What is the best way to know when an Elastic Search index needs updating, assuming the upstream data source is transactional SQL Server tables with inserts, updates and deletes?
Examples: Tables Parent, Child, Grandchild.
Parent | Child | Grandchild
ID Name | ID ParentID Name | ID ChildID Amount
1 Foo | 10 1 Bike | 100 10 5
2 Bar | 20 1 Car | 200 20 2
3 Baz | 30 3 Tran | 300 30 1
Grandchild is updated, and Elastic Search index on Parent needs to be updated for the associated record.
So, on Grandchild updated, I need to find the Parent.ID for that Grandchild. Which means joining to Child and getting the ParentID value.
At the same time, we are starting a incremental, iterative loaded data warehouse initiative, so ideally I would like to use the same SQL Server API/technique for both.
Based on comments in How to notify a windows service(c#) of a DB Table Change(sql 2005)? by Remus Rusanu, Query Notification API should not be used, as its only intended use is cache invalidation, not change tracking...

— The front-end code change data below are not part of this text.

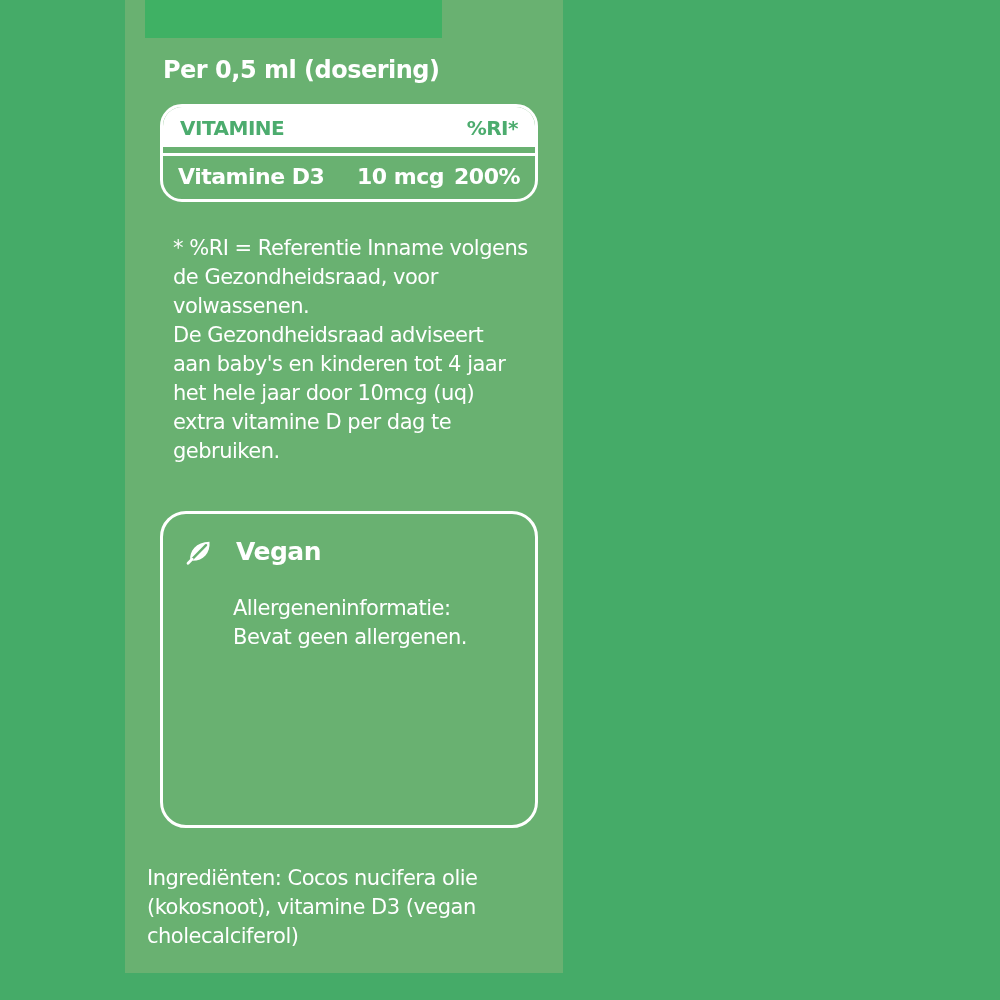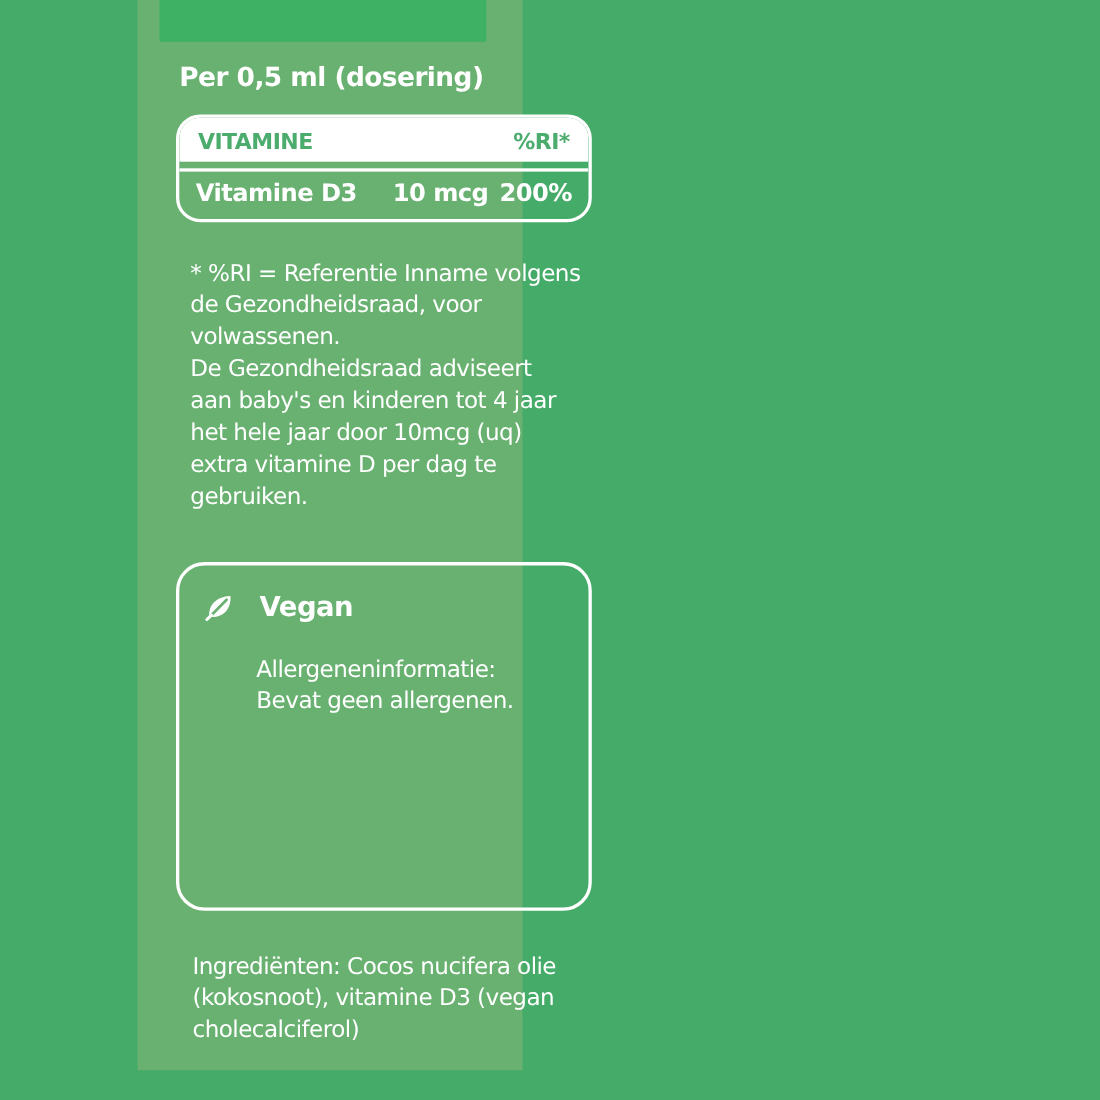--- a/index.html
+++ b/index.html
@@ -14,21 +14,21 @@
     width: 1000px; height: 1000px;
     background: var(--outer-bg);
     font-family: "DejaVu Sans", "Liberation Sans", sans-serif;
     overflow: hidden;
   }
   .canvas { position: relative; width: 1000px; height: 1000px; }
 
   .panel {
     position: absolute;
     left: 125px; top: 0;
-    width: 350px; height: 973px;
+    width: 438px; height: 973px;
     background: var(--panel-bg);
   }
   .top-strip {
     position: absolute;
     left: 20px; top: 0;
     width: 297px; height: 38px;
     background: var(--strip-bg);
   }
 
   .dosage-heading {
@@ -121,21 +121,21 @@
     color: var(--text);
     font-size: 21px;
     line-height: 29px;
     letter-spacing: -0.5px;
     white-space: pre-line;
     margin-left: 48px;
   }
 
   .ingredients {
     position: absolute;
-    left: 50px; top: 864px;
+    left: 22px; top: 864px;
     width: 392px;
     color: var(--text);
     font-size: 21px;
     line-height: 29px;
     letter-spacing: -0.5px;
     white-space: pre-line;
   }
 </style>
 </head>
 <body>

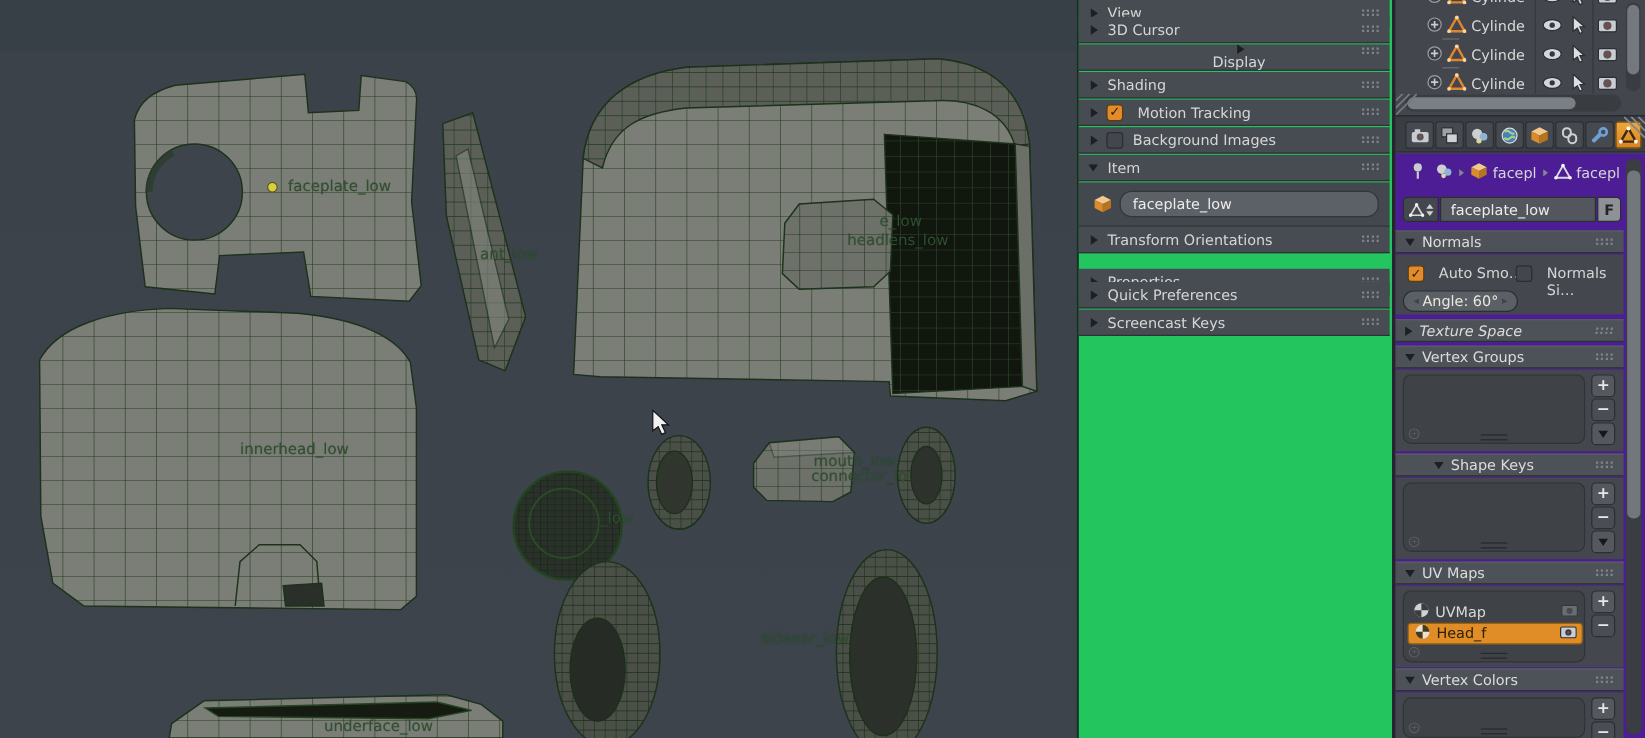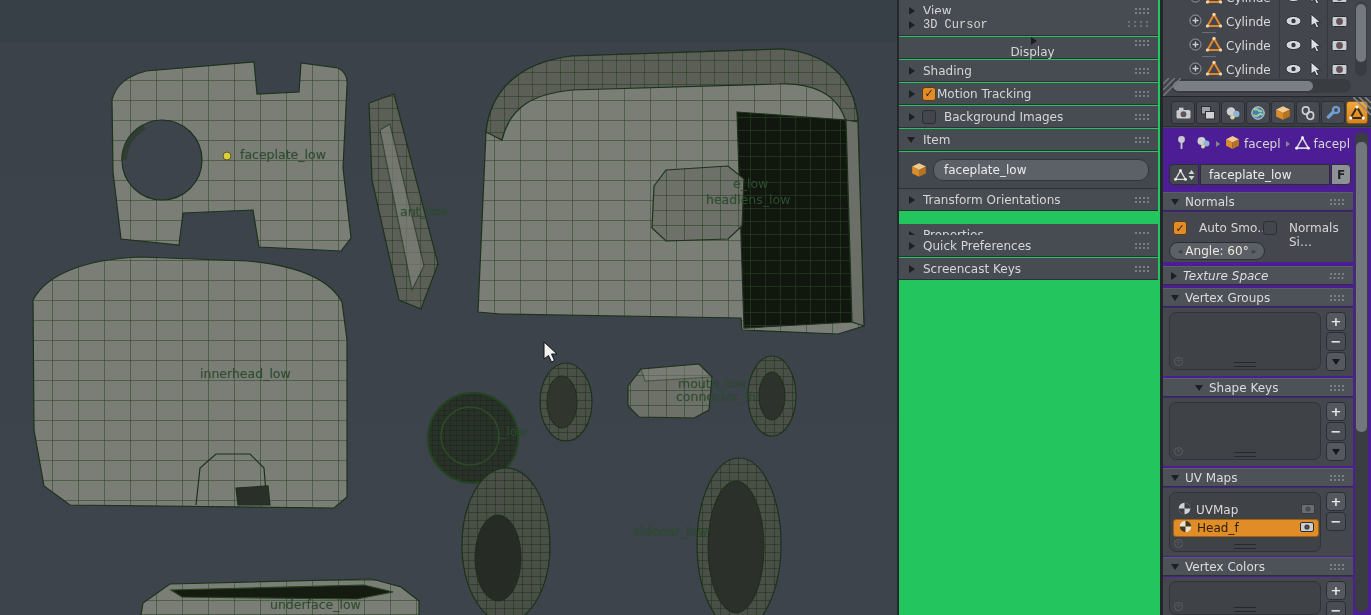--- a/index.html
+++ b/index.html
@@ -223,41 +223,41 @@
   </div>
 
   <div id="npanel">
     <div class="border-l"></div>
 
     <div class="nrow" style="top:0;">
       <span class="arr right" style="margin-left:10px;"></span>
       <span class="lbl" style="margin-left:8px;">View</span>
       <span class="dots">::::</span>
     </div>
-    <div class="nrow" style="top:14px;font-family:Liberation Mono, monospace;">
+    <div class="nrow" style="top:14px;">
       <span class="arr right" style="margin-left:10px;"></span>
       <span class="lbl" style="margin-left:8px;">3D Cursor</span>
       <span class="dots">::::</span>
     </div>
     <div class="nrow" style="top:37px;flex-direction:column;">
       <span class="arr right" style="margin-left:10px;"></span>
       <span class="lbl" style="margin-left:8px;">Display</span>
       <span class="dots">::::</span>
     </div>
     <div class="nrow" style="top:60px;">
       <span class="arr right" style="margin-left:10px;"></span>
       <span class="lbl" style="margin-left:8px;">Shading</span>
       <span class="dots">::::</span>
     </div>
     <div class="nrow" style="top:83px;">
       <span class="arr right" style="margin-left:10px;"></span>
       <span class="cb checked" style="margin-left:7px;">
           <span class="tick">✓</span>
         </span>
-      <span class="lbl" style="margin-left:1px;">Motion Tracking</span>
+      <span class="lbl" style="margin-left:12px;">Motion Tracking</span>
       <span class="dots">::::</span>
     </div>
     <div class="nrow" style="top:106px;">
       <span class="arr right" style="margin-left:10px;"></span>
       <span class="cb" style="margin-left:7px;"></span>
       <span class="lbl" style="margin-left:8px;">Background Images</span>
       <span class="dots">::::</span>
     </div>
     <div class="nrow" style="top:129px;">
       <span class="arr down" style="margin-left:8px;"></span>

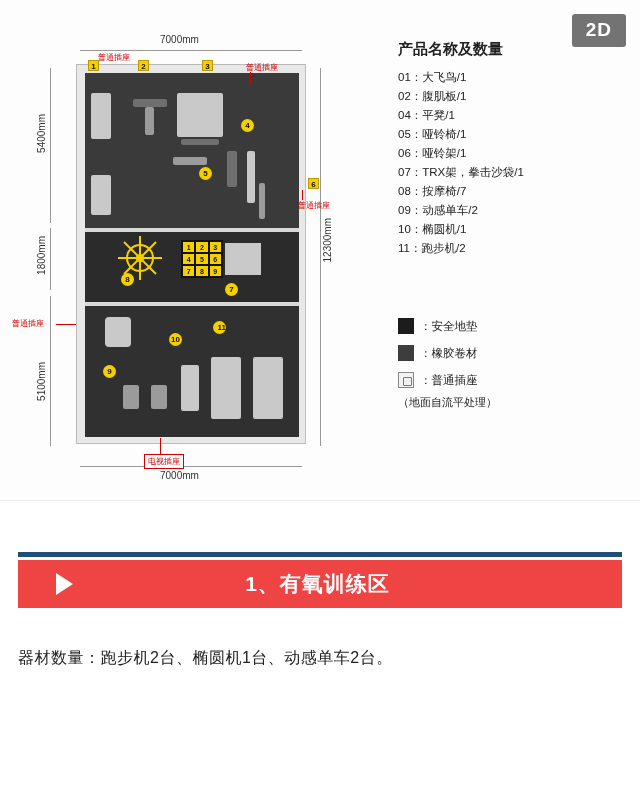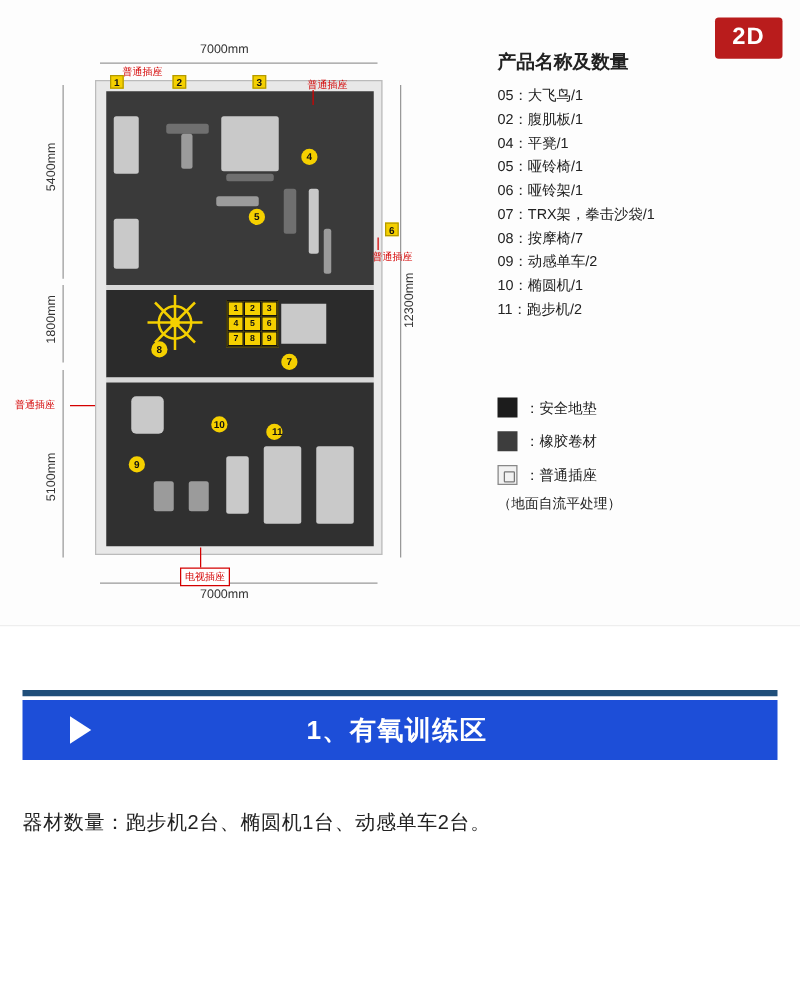--- a/index.html
+++ b/index.html
@@ -13,21 +13,21 @@
   .page{position:relative;width:640px;height:792px;}
 
   
   .panel{
     position:absolute;left:0;top:0;width:640px;height:500px;
     background:#fdfdfd;
     border-bottom:1px solid #eee;
   }
   .badge-2d{
     position:absolute;right:14px;top:14px;
-    background:#b91c1c;color:#fff;
+    background:#737373;color:#fff;
     font-weight:bold;font-size:19px;
     padding:5px 14px 6px 14px;border-radius:3px;
     letter-spacing:1px;
   }
 
   
   .plan-wrap{position:absolute;left:10px;top:18px;width:350px;height:460px;}
   .plan{
     position:absolute;left:66px;top:46px;
     width:230px;height:380px;
@@ -95,21 +95,21 @@
   .sw.socket{background:#f2f2f2;border:1px solid #888;position:relative;}
   .sw.socket:after{
     content:"";position:absolute;left:4px;top:4px;width:7px;height:7px;
     border:1px solid #777;border-radius:1px;
   }
   .lg-note{font-size:11px;color:#222;margin-top:-4px;}
 
   
   .sec{
     position:absolute;left:18px;top:560px;width:604px;height:48px;
-    background:#1d4ed8;color:#fff;display:flex;align-items:center;
+    background:#ef4444;color:#fff;display:flex;align-items:center;
   }
   .sec .tri{
     width:0;height:0;border-left:17px solid #fff;
     border-top:11px solid transparent;border-bottom:11px solid transparent;
     margin-left:38px;
   }
   .sec .sec-title{
     flex:1;text-align:center;font-size:21px;font-weight:bold;letter-spacing:1px;
     margin-right:60px;
   }
@@ -201,21 +201,21 @@
 
         <div class="eq light" style="left:134px;top:292px;width:30px;height:62px;"></div>
         <div class="eq light" style="left:176px;top:292px;width:30px;height:62px;"></div>
 
         <div class="num" style="left:164px;top:54px;">4</div>
         <div class="num" style="left:122px;top:102px;">5</div>
         <div class="num" style="left:148px;top:218px;">7</div>
         <div class="num" style="left:44px;top:208px;">8</div>
         <div class="num" style="left:26px;top:300px;">9</div>
         <div class="num" style="left:92px;top:268px;">10</div>
-        <div class="num" style="left:136px;top:274px;text-align:right;">11</div>
+        <div class="num" style="left:136px;top:256px;text-align:right;">11</div>
       </div>
 
       <div class="tnum" style="left:78px;top:42px;">1</div>
       <div class="tnum" style="left:128px;top:42px;">2</div>
       <div class="tnum" style="left:192px;top:42px;">3</div>
       <div class="tnum" style="left:298px;top:160px;">6</div>
 
       <div class="arrowtxt" style="left:88px;top:34px;">普通插座</div>
       <div class="arrowtxt" style="left:236px;top:44px;">普通插座</div>
       <div class="redline" style="left:240px;top:54px;width:1px;height:12px;"></div>
@@ -224,21 +224,21 @@
 
       <div class="arrowtxt" style="left:2px;top:300px;">普通插座</div>
       <div class="redline" style="left:46px;top:306px;width:20px;height:1px;"></div>
 
       <div class="arrowtxt" style="left:134px;top:436px;border:1px solid #d40000;padding:1px 3px;color:#d40000;background:#fff;">电视插座</div>
       <div class="redline" style="left:150px;top:420px;width:1px;height:16px;"></div>
     </div>
 
     <div class="list-title">产品名称及数量</div>
     <div class="items">
-      <div class="item">05：大飞鸟/1</div>
+      <div class="item">01：大飞鸟/1</div>
       <div class="item">02：腹肌板/1</div>
       <div class="item">04：平凳/1</div>
       <div class="item">05：哑铃椅/1</div>
       <div class="item">06：哑铃架/1</div>
       <div class="item">07：TRX架，拳击沙袋/1</div>
       <div class="item">08：按摩椅/7</div>
       <div class="item">09：动感单车/2</div>
       <div class="item">10：椭圆机/1</div>
       <div class="item">11：跑步机/2</div>
     </div>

Which seems to leave two options - SQL Server Change Data Capture, and SQL Server Change Tracking API.
We thought about doing all change tracking in the application level, but our main concerns are out-of-band updates due to the fact some data needs to be updated over night in unforeseen ways due to new government regulations, and so we really need a way to capture changes at the table-level and bubble it up into a queue to feed Elastic Search.
Thank you!